Golf carts may soon be permitted for use on Hall County roads. County administrators debated the proposition during Hall County’s fall retreat at Brasstown Valley Resort and Spa on Wednesday, Oct. 4.

Assistant County Administrator Casey Ramsey gave an overview of the initial proposals for a countywide code governing personal transportation vehicles (PTVs), citing Flowery Branch’s approach as the best course of action.

“Flowery Branch has a really good ordinance,” Ramsey said. “They hired a consultant to evaluate the community needs, to collect official information (from) the police department and community…they developed a plan and then enacted an ordinance based on that.”

Since state law does require PTV drivers to be licensed, according to Ramsey, current state legislation regulating golf carts would serve as a good basis for general recommendations and requirements, such as safety belts and minimum age restrictions.

Golf carts would only be allowed on roadways having a 25 mph or lower speed limit.
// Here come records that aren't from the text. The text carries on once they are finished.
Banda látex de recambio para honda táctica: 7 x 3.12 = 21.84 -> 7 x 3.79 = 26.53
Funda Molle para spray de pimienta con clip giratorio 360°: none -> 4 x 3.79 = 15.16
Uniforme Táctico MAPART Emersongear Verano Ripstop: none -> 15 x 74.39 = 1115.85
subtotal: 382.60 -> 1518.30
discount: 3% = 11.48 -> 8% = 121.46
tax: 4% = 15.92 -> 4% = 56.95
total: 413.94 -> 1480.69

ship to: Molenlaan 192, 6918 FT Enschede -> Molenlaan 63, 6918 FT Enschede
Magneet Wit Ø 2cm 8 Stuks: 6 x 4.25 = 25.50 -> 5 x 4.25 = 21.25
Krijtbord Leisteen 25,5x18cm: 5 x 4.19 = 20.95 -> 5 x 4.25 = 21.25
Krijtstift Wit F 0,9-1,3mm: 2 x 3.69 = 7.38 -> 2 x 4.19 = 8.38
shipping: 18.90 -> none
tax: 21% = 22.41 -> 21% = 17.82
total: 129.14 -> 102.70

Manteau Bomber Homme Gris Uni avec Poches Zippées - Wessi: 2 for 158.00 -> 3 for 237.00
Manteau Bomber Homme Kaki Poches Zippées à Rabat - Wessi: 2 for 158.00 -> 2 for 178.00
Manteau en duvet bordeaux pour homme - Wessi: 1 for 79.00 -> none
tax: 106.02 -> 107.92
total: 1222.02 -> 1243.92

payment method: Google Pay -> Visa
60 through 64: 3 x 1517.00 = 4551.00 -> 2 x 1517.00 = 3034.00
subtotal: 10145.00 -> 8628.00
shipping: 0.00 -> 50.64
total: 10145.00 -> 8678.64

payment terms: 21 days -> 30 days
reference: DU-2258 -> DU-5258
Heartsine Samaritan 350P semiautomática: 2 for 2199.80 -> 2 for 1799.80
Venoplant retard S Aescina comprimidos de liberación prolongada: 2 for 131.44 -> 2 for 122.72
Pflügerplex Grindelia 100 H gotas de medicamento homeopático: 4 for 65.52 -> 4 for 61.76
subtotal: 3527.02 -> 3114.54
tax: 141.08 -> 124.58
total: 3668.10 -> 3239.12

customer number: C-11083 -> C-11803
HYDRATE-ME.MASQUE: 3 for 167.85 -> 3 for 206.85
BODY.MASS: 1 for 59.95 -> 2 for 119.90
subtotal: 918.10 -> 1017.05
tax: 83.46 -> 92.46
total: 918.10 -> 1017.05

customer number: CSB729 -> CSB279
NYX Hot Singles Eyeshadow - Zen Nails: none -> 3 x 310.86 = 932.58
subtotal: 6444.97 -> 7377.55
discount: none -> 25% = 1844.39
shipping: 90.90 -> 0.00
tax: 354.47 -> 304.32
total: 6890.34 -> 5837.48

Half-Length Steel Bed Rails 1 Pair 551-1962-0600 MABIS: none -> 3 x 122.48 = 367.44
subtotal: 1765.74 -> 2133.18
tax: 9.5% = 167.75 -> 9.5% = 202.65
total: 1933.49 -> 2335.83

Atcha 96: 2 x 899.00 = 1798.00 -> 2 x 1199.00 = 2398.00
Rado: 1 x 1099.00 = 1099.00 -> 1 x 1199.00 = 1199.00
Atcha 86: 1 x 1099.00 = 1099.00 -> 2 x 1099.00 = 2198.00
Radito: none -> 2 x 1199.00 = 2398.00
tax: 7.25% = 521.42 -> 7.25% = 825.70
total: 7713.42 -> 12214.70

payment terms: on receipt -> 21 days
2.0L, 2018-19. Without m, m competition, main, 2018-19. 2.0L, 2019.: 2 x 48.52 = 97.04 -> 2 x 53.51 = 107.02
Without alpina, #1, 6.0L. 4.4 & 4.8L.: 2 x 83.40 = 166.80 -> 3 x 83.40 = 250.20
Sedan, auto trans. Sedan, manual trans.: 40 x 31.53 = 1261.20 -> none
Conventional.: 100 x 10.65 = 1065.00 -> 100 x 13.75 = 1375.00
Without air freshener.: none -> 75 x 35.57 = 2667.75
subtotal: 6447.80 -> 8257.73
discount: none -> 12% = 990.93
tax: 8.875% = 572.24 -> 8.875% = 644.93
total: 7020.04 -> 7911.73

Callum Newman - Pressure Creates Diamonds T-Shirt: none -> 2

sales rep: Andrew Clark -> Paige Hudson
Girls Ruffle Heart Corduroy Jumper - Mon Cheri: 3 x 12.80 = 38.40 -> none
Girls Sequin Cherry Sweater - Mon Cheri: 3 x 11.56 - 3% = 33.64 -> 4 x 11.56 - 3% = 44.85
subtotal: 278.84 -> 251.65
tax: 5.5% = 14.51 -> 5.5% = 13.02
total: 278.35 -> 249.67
The commissioners would have the last say over other provisions of the legislation, which vary from district to district and include things like insurance and registration requirements.

A six-month study by an outside consultant who meets with commissioners, county officials, and community members would be one of the possible next steps in writing such an ordinance. This study is likely to cost $50,000 to $75,000, but commissioners appeared to agree that it would be better to analyze the Flowery Branch code before hiring a consultant.

Currently, using a golf cart on Hall County highways is prohibited. The Gainesville council adopted an ordinance in 2022 that permits the use of PTVs on municipal roadways by anybody holding a current driver’s license.

If a countywide PTV ordinance were passed, the Hall County Sheriff’s Office, which is responsible for enforcing laws and regulations, will first examine the proposals and provide input on the idea. The Highlands to Islands Trail would not allow PTVs or other motorized vehicles.

Commissioner Kathy Cooper stated that she took the initiative to lead the idea after receiving calls from multiple citizens who wanted the county to enact an ordinance akin to Flowery Branch.

“We realize there is a lot more work to do. We need some more sheriff’s office input, but our goal is to keep our citizens safe.” – Kathy Cooper, Hall County Commissioner

The most recent municipality in Hall to pass a PTV ordinance was Gainesville, which did so last year.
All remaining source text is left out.